Why do I think the writing to be intellectually dishonest? The author tries to portray himself as an objective observer and analyst of this pendulous movement between the enlightenment and its critics. He is only reporting the truth as he (alone) has discovered it. Mishra is anything but impartial. It is not that he shies away from describing the violence of fascists and Islamists but he understands them and their actions are explained by the necessity to react. They are almost excused. When describing the enlightenment, globalization and market economy the tone is hardly equally understanding.
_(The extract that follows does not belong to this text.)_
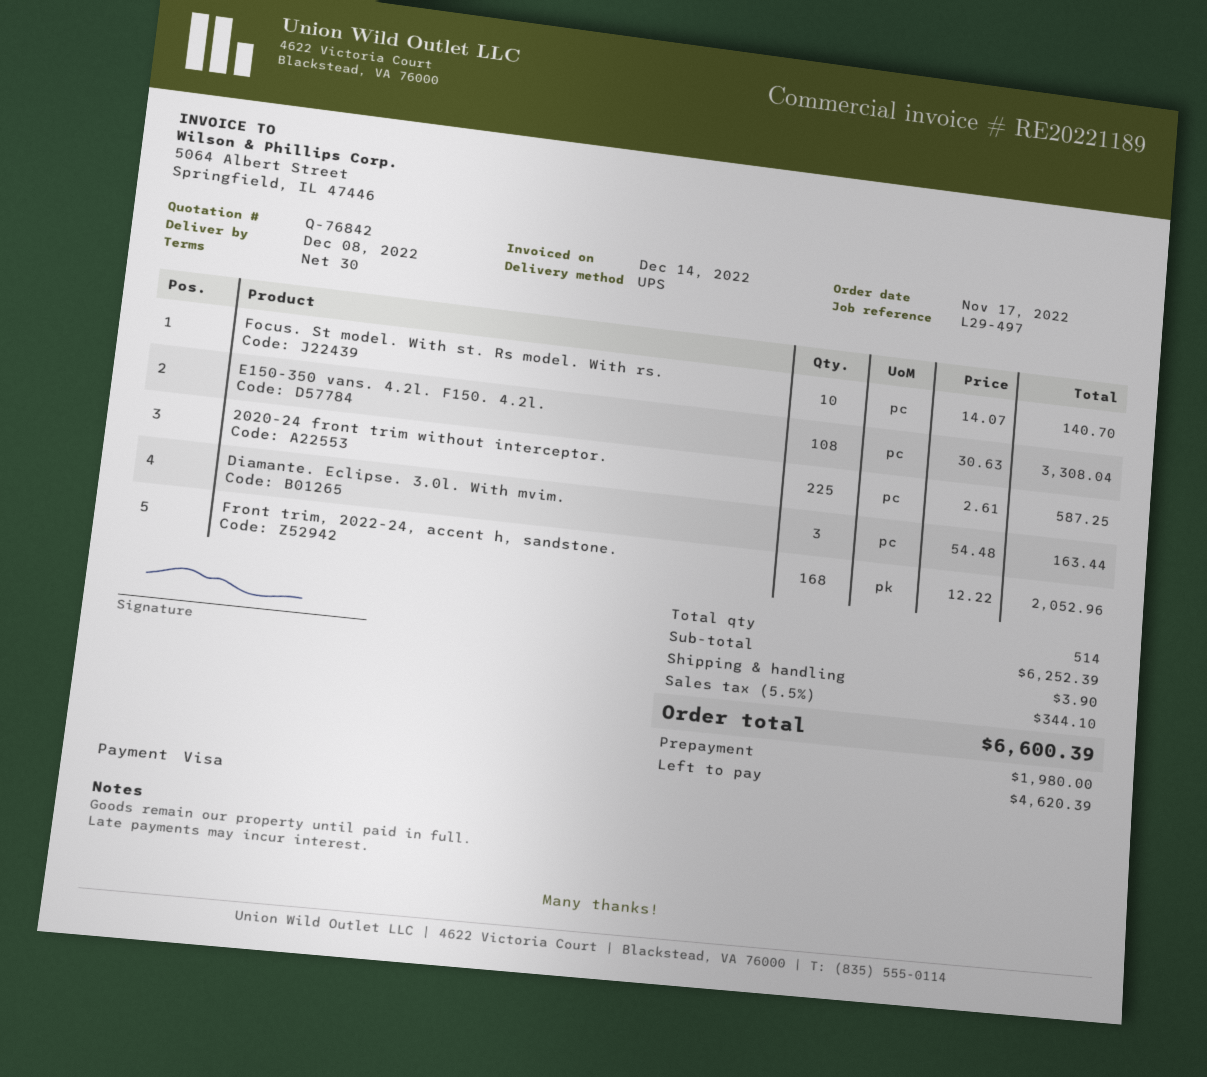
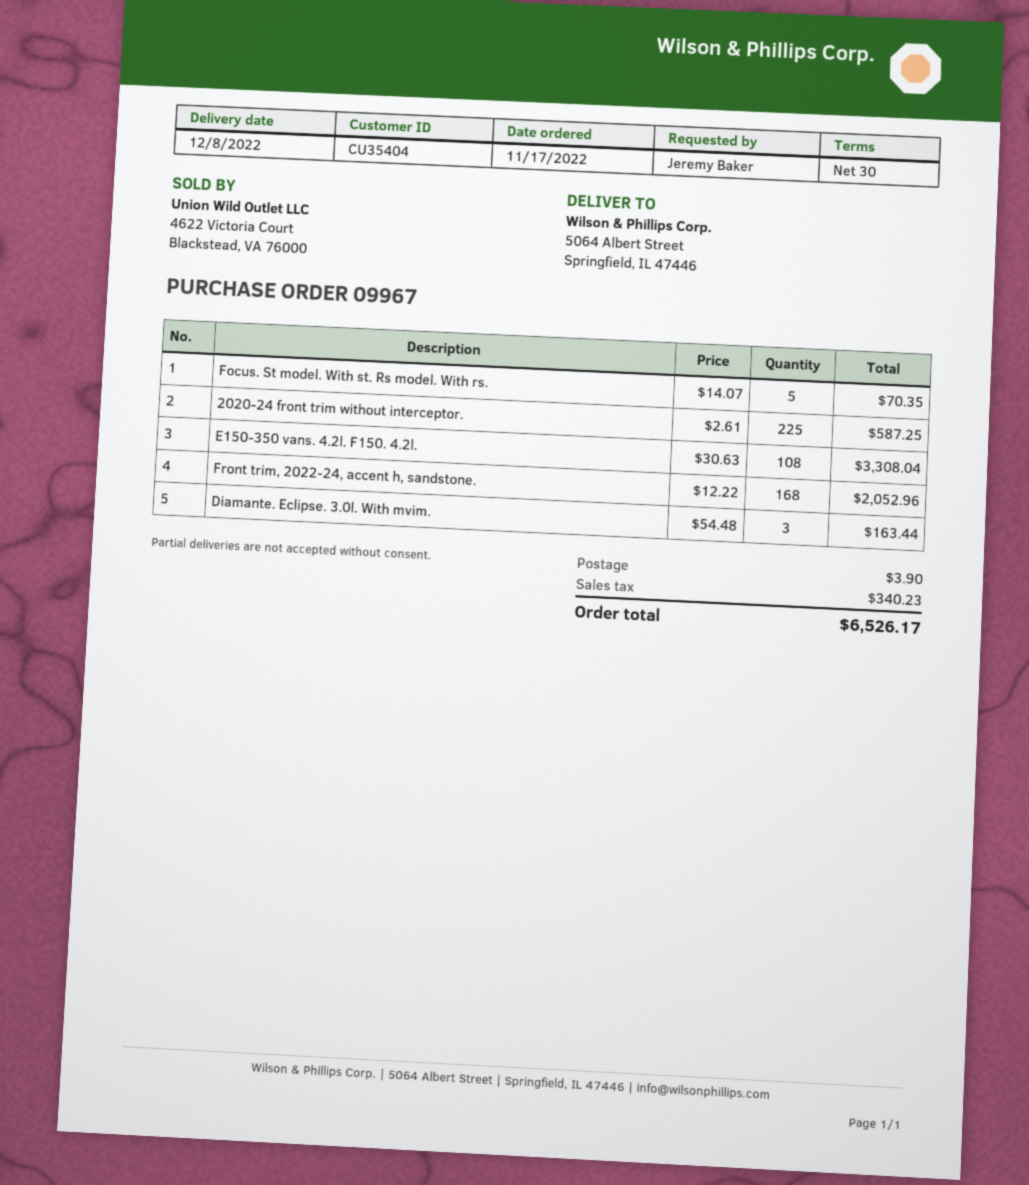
Focus. St model. With st. Rs model. With rs.: 10 x 14.07 = 140.70 -> 5 x 14.07 = 70.35
tax: 344.10 -> 340.23
total: 6600.39 -> 6526.17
The contempt, loathing and scorn displayed when discussing the guilty party is distasteful and frankly bordering on childish.

Enlightenment critics have always seen the belief in reason as oppression and the conviction around universal truths as Western cultural imperialism. Also, from day one the industrial revolution as well as the scientific revolution that followed the enlightenment was accused of killing the spirituality of mankind. The Age of Anger adds nothing new in this respect. Mishra is obviously right in that the argumentation of earlier German romanticists, Marxists and fascists as well as today’s Islamists, populists and left wing neo-colonialists often are strikingly similar when it comes to these topics. This is however hardly a solid foundation for a theory of a deterministic road to hell for humanity.

I am not one to take the rootlessness of people in a globalized world lightly. Liberalism is just a framework of freedom that should be filled with things that give meaning to life. At the same time it becomes absurd to describe our age’s Western World as bordering to hell on Earth. It makes you wonder why Mishra would want to stay in London and attend the meetings of the Royal Society? One is reminded of the intellectual father of the post-colonialist theory, Edward Said, who sat in comfort at his Columbia University professor’s chair.

This book will delight the anti-Western cadre. Its confrontational style will however make any discussion of the relevant topics impossible.